Ох уж этот Миккельсен! Сбежал, как только я понял, что аэрофотоснимки, за которыми я напрасно мотался по всей Норвегии, — у него!
Но так просто это ему с рук не сойдёт!
Я сажусь у воды и смотрю на карту. Хотя я и не знаю точно, где я нахожусь, больше четырёх километров до горы быть не может. Четыре километра максимум. Здесь, впрочем, это может означать пять часов ходьбы, включая перерывы.
Солнце всё ещё светит, но уже совсем не греет. У меня стучат зубы и не проходят мурашки, как будто моя кожа в страшном напряжении пытается удерживать мокрую одежду на некотором расстоянии от тела.
Вокруг растут мелкие кустики с большими мягкими ягодами, ягоды немного похожи на малину, но они побольше и при этом яично-жёлтого цвета. Я срываю одну из них и кладу её в рот. В ней полно косточек, и на вкус она довольно противная, кислая, как кефир. Незрелая? Или эти ягоды всегда такие?
В любом случае, ничего особенно съедобного здесь не найти. Да, впрочем, и в Голландии я ни разу не оказывался в лесу один и без еды. Удалось бы мне прокормиться там самому? Буковые орешки несъедобны, жёлуди тоже. Черника, ежевика, грибы, — ничего другого не знаю. Я вытаскиваю из рюкзака одну из двух мокрых пачек с галетами. Бумага порвалась. Ароматные, хрустящие, чрезвычайно полезные для здоровья хлебцы, рекомендованные гг. докторами, в особенности при малокровии, превратились в коричневую кашу, которая лезет наружу через дыры.
Еда будет самой большой проблемой, снова думаю я, засовывая галетную кашу в рот пальцами, как повар, вылизывающий кастрюлю.

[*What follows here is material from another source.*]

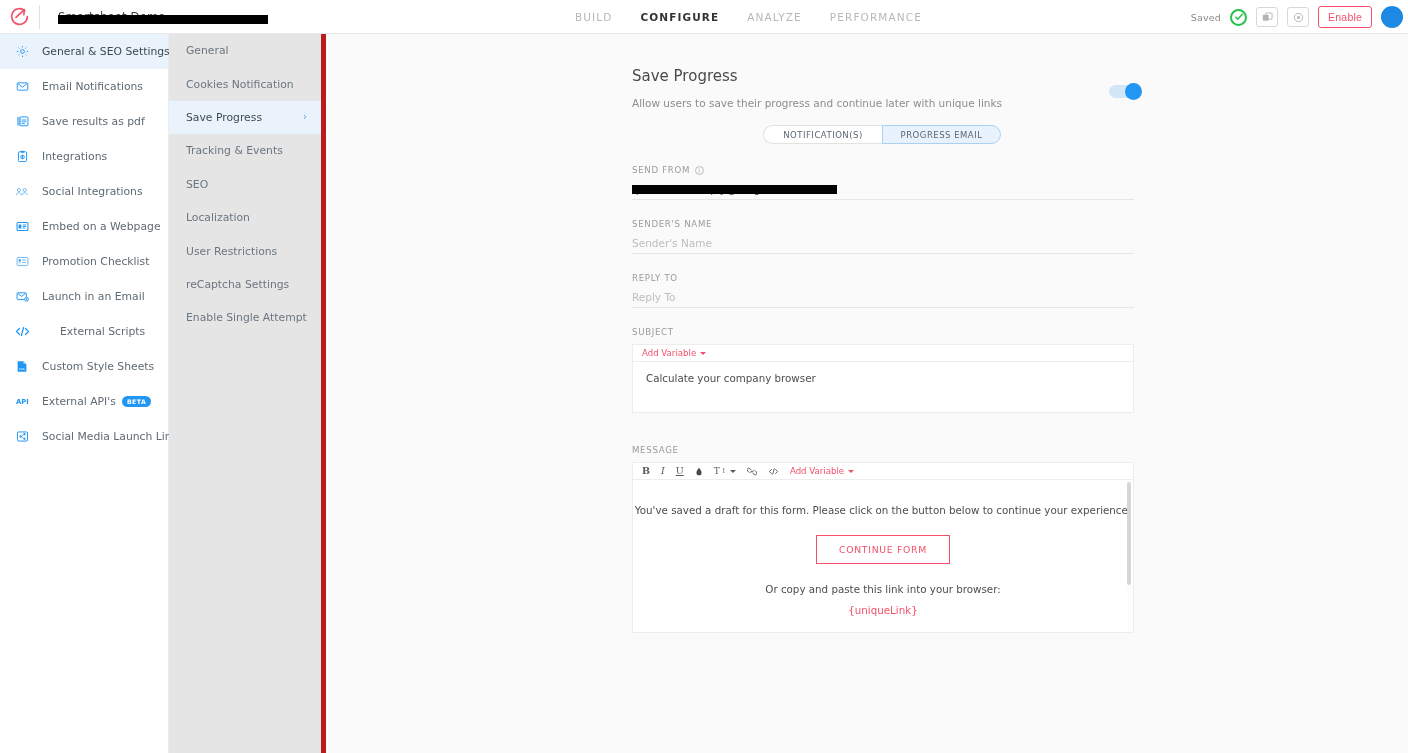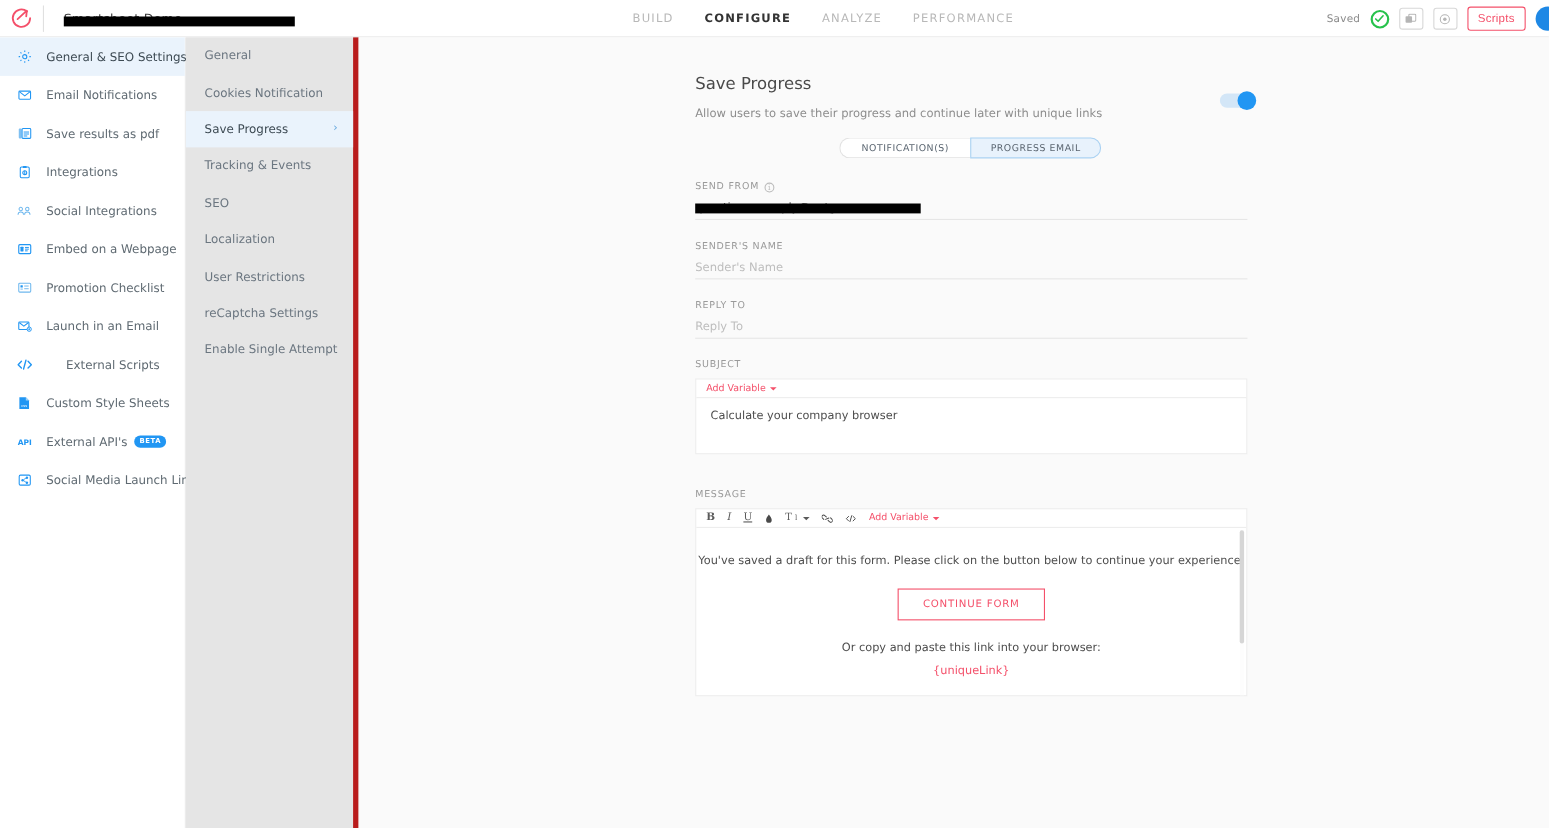"Saved" .topright { padding-right: 1px -> 16px }
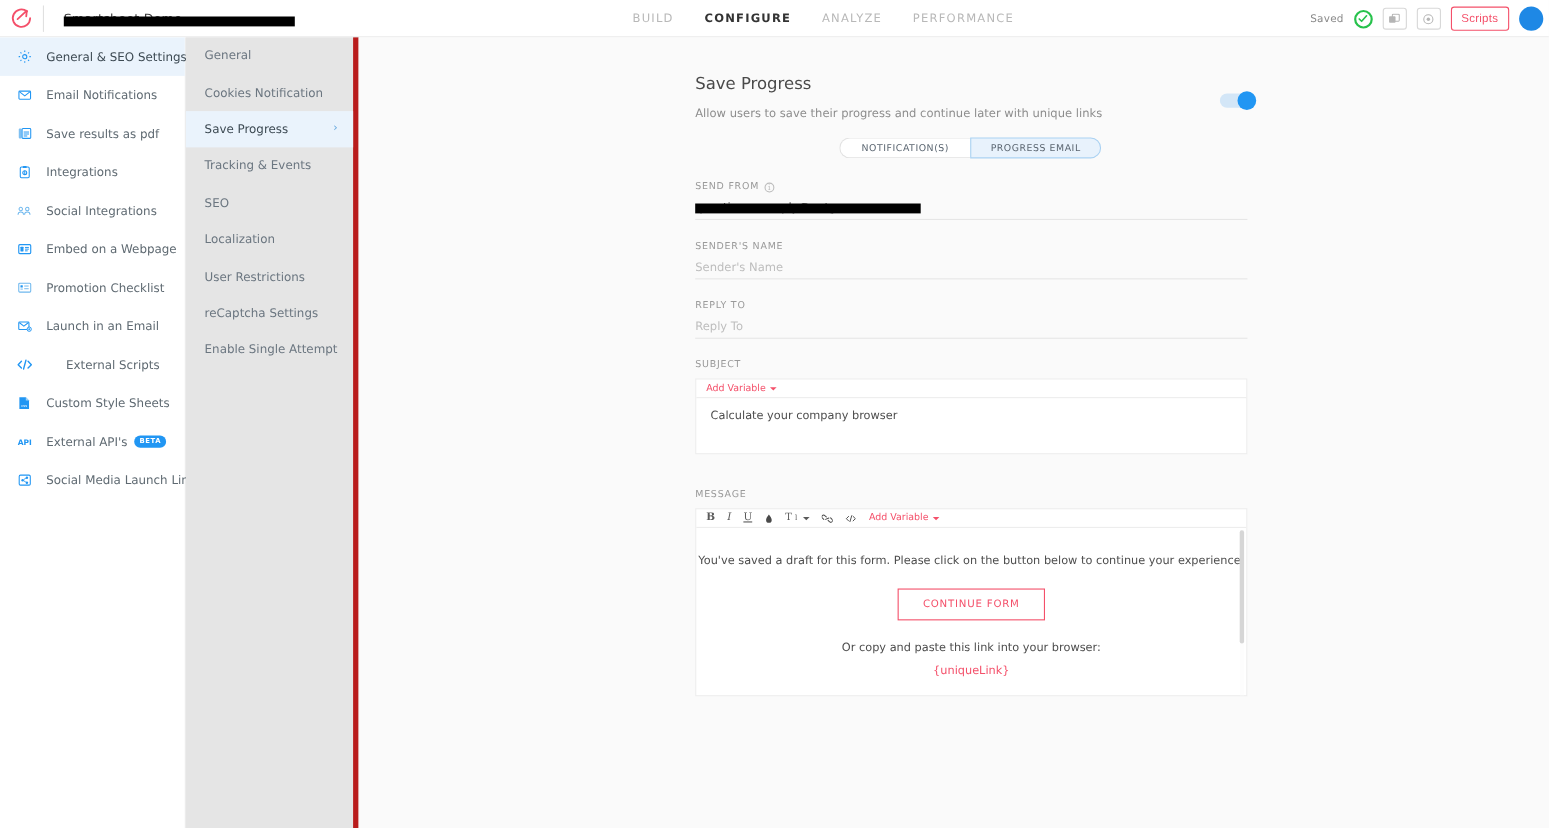"Scripts" button.publish-btn { text: Scripts -> Enable }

Половину я кладу в полиэтиленовый пакет и убираю обратно в рюкзак. Если бы только галеты с самого начала были в пакете! Я должен был упаковать в пакеты все вещи, быть готовым к любому наводнению, но в конце концов я этим пренебрёг, потому что Арне, Квигстад и Миккельсен ничего такого не делали.
Потом я достаю тюбик с мёдом и выдавливаю его себе в рот. Космонавты тоже едят из тюбиков. Космонавт! Вот так профессия! Космос принадлежит мне! Да, мне! Не им!
Я могу делать всё, что хочу. Испражняться, где хочу. Орать как угодно громко. И ни один смертный никогда ничего не узнает, если только я сам ему не расскажу.
В двух метрах от меня приземляется кулик и церемонно марширует среди зарослей, задрав вверх свой тонкий изогнутый клюв.
Невидимые руки натягивают в небе колышущееся розовое шерстяное одеяло. Меня оно не согревает, наоборот, я всё больше мёрзну, так что я снова встаю.
Я без труда пересекаю все три рукава реки, взбираюсь на холм, ищу, попав наверх, какой-нибудь более или менее плоский участок и сажусь.
Достаю из рюкзака всё своё имущество: спальник, из которого воду можно выжимать ручьями, но я не делаю этого из страха, что пух окончательно превратится в твёрдый комок; размокшие галеты; шесть тюбиков мёда; сигареты, мокрые. Спички, тоже мокрые. Пачку соли, мокрую; твёрдую, как камень. Сеть.